> _EXERCISE DETAILS_: Return all entries verbatim; skip any pictures.

--------------------------------

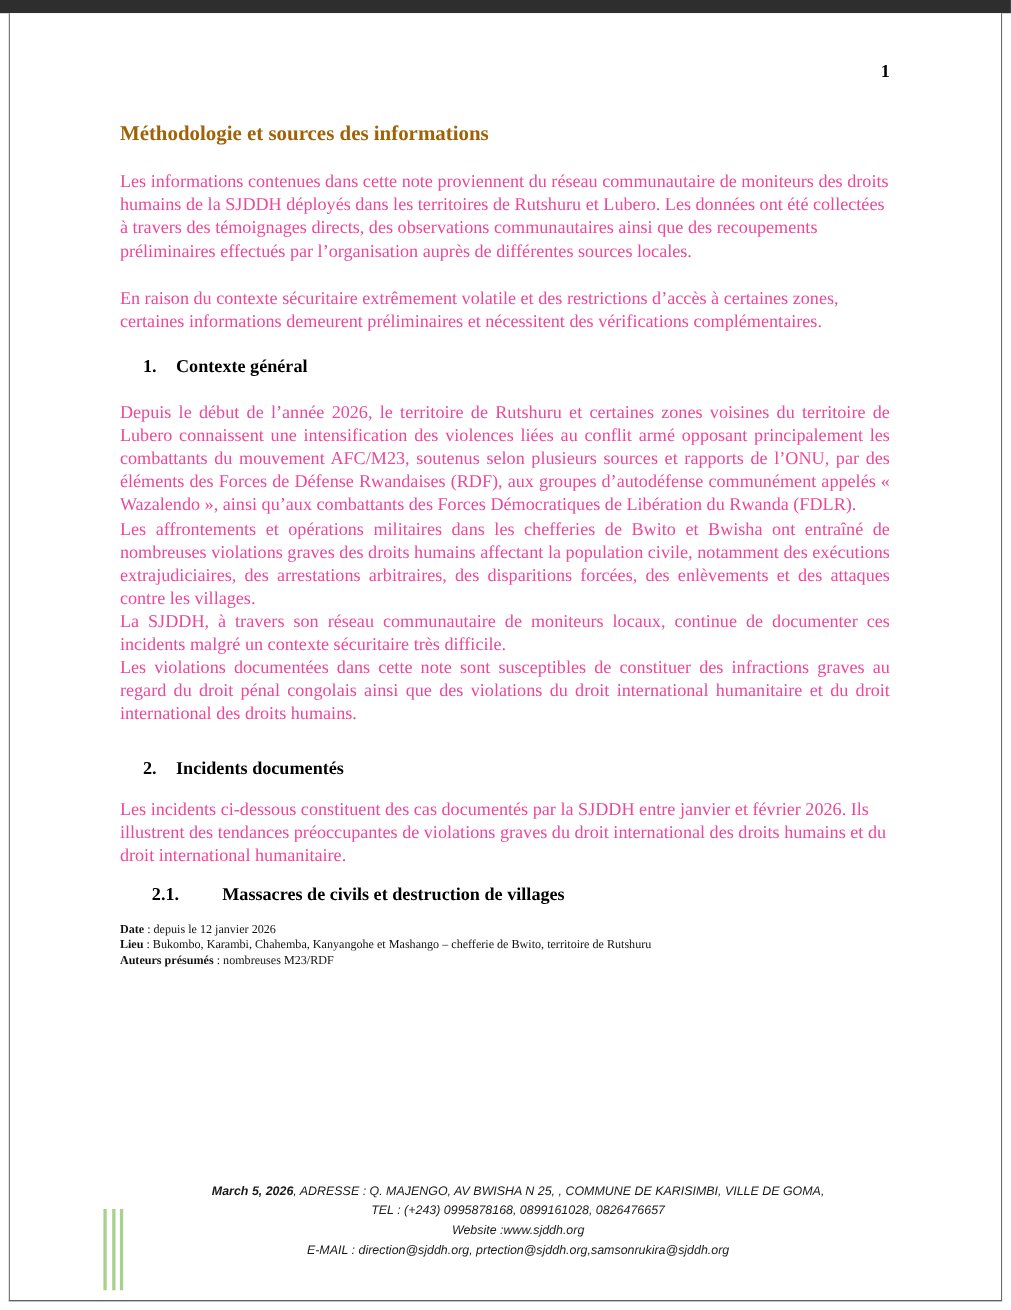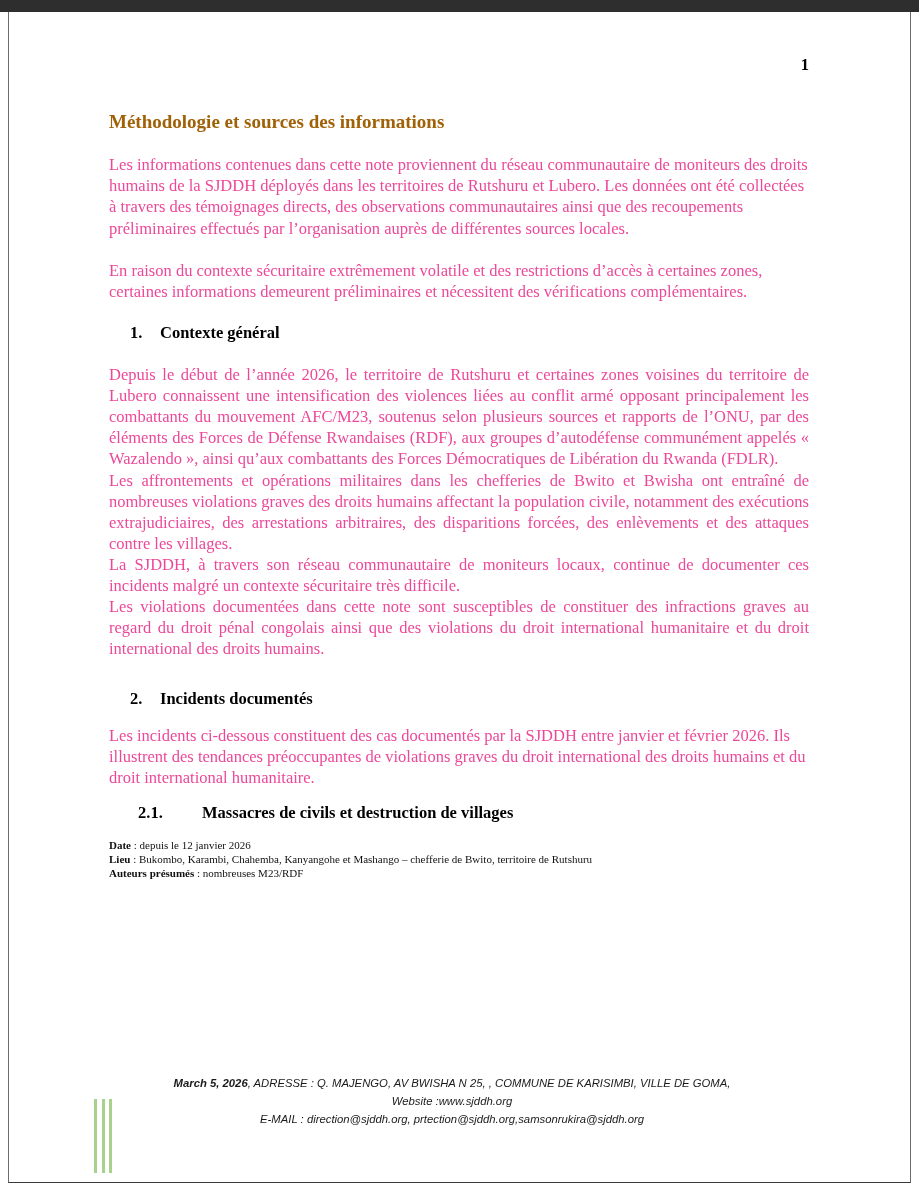"March 5, 2026, ADRESSE :" .footer { left: 102px -> 121px }
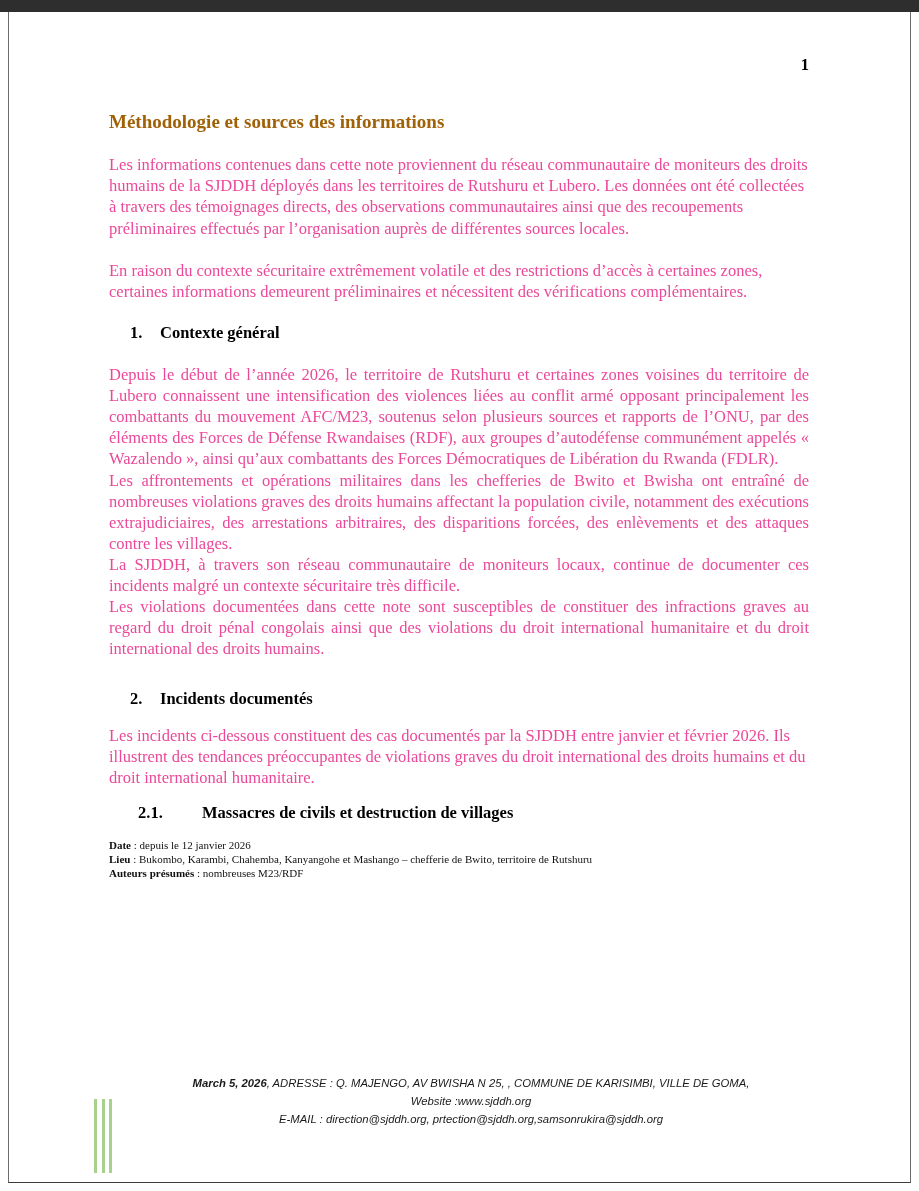"TEL : (+243) 0995878168, 0899161028," div.footer-line { html: none -> <div>TEL : (+243) 0995878168, 0899161028, 0826476657</div> }
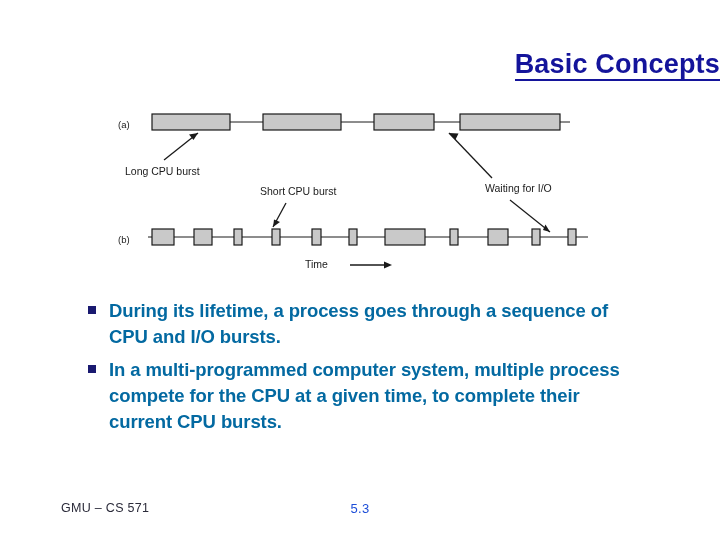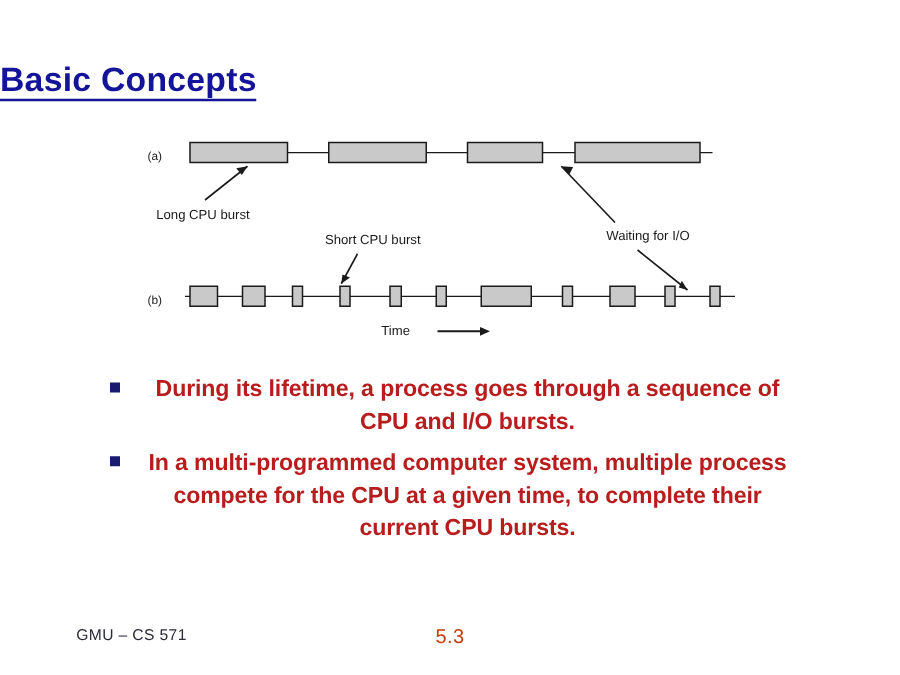"Basic Concepts" .title-wrap { text-align: left -> right }
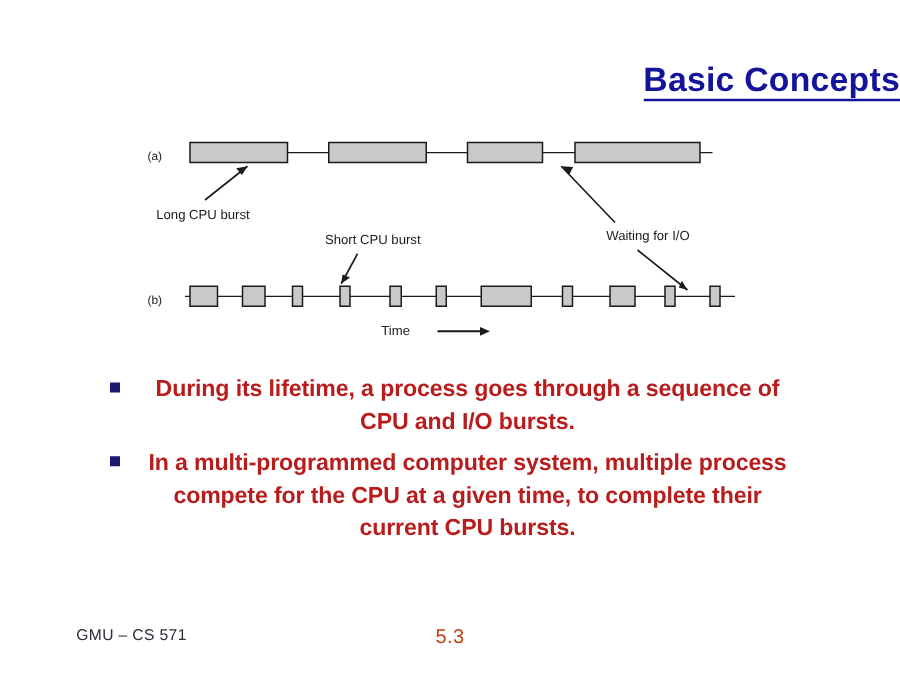"During its lifetime, a process" .bullet-text { color: #b91c1c -> #0369a1; text-align: center -> none }
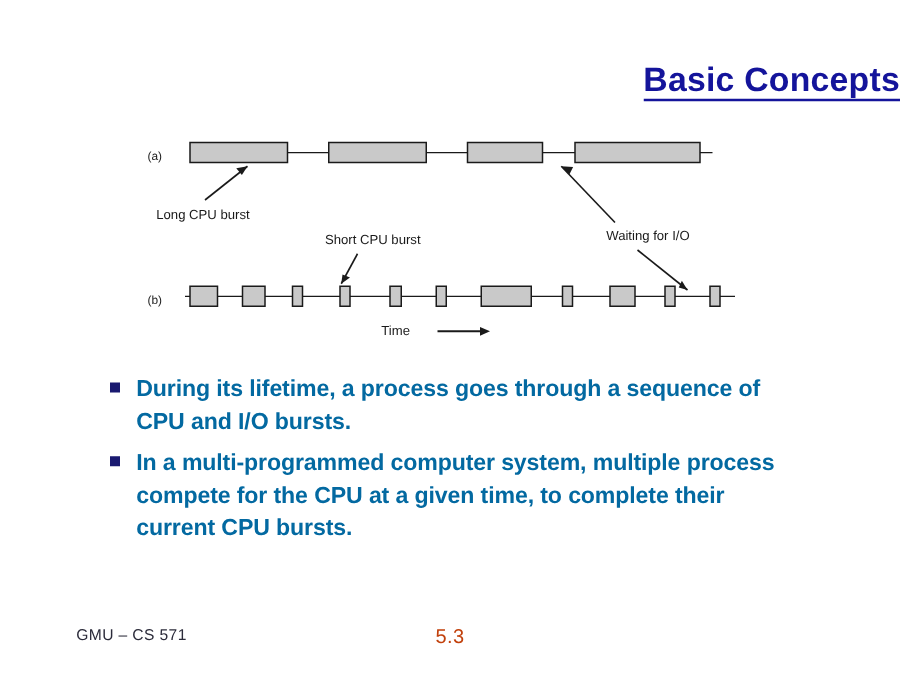"5.3" .footer-center { color: #c2410c -> #1d4ed8; font-size: 16px -> 13px }
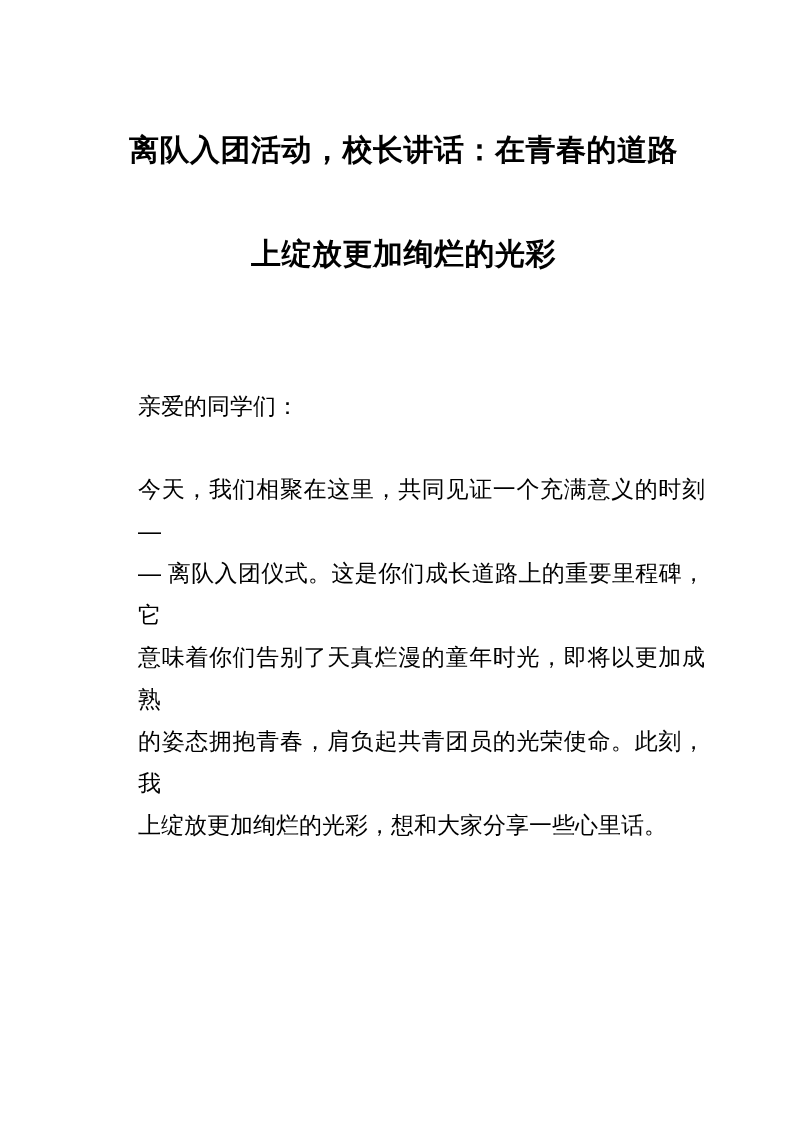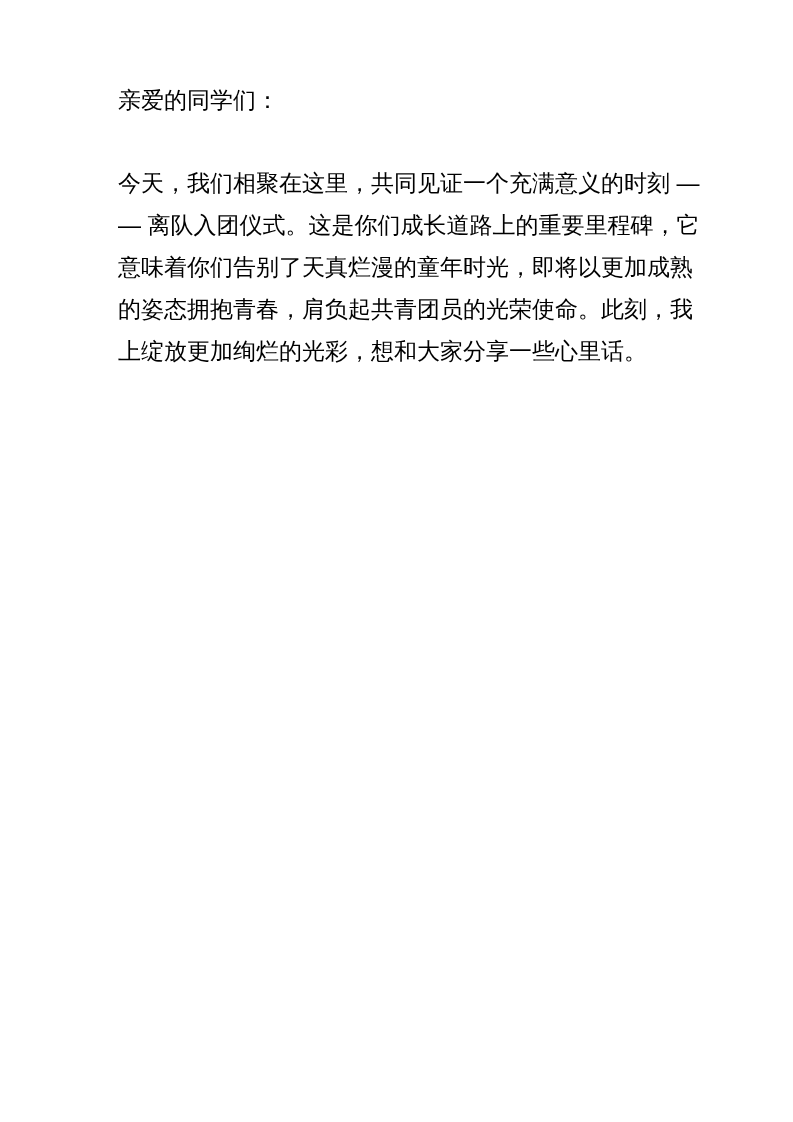"离队入团活动，校长讲话：在青春的道路" h1.doc-title { html: none -> <h1>离队入团活动，校长讲话：在青春的道路 上绽放更加绚烂的光彩</h1> }
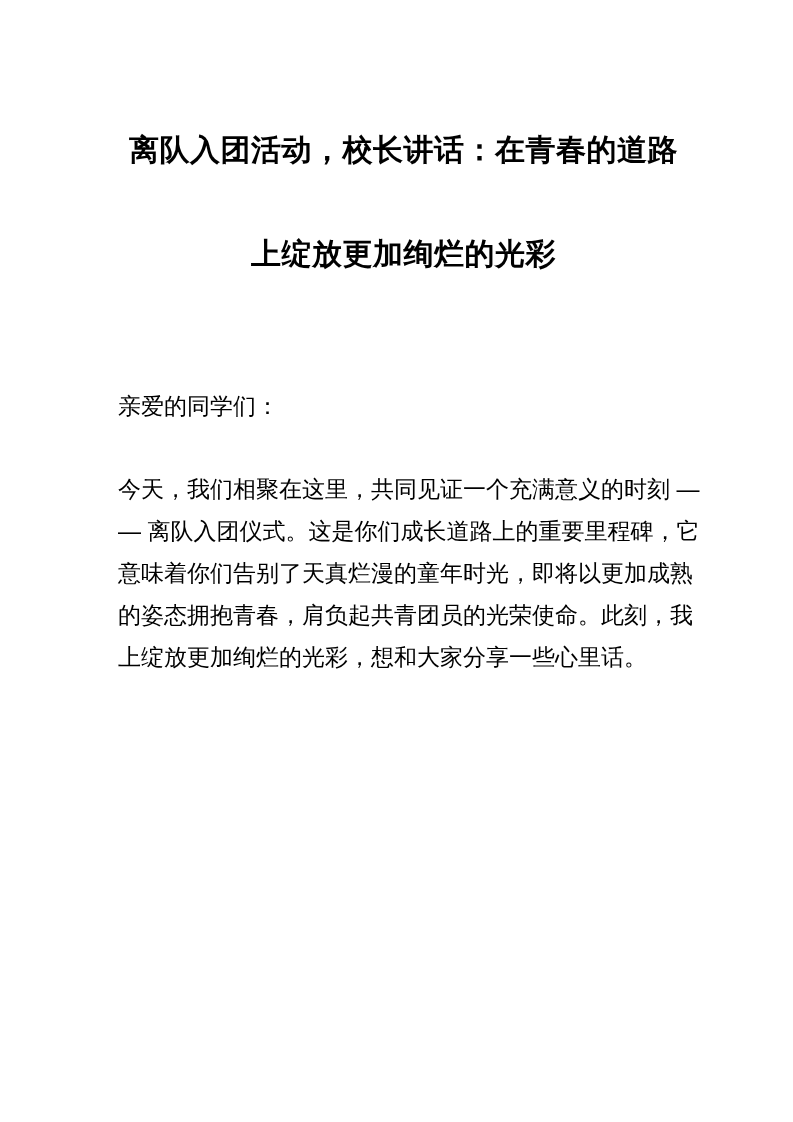"亲爱的同学们：" .doc-body { margin-left: none -> 20px }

--------------------------------

> _EXERCISE RESULT_:
"March 5, 2026, ADRESSE :" .footer { left: 102px -> 121px }
"TEL : (+243) 0995878168, 0899161028," div.footer-line { html: none -> <div>TEL : (+243) 0995878168, 0899161028, 0826476657</div> }
"Basic Concepts" .title-wrap { text-align: left -> right }
"During its lifetime, a process" .bullet-text { color: #b91c1c -> #0369a1; text-align: center -> none }
"5.3" .footer-center { color: #c2410c -> #1d4ed8; font-size: 16px -> 13px }
"离队入团活动，校长讲话：在青春的道路" h1.doc-title { html: none -> <h1>离队入团活动，校长讲话：在青春的道路 上绽放更加绚烂的光彩</h1> }
"亲爱的同学们：" .doc-body { margin-left: none -> 20px }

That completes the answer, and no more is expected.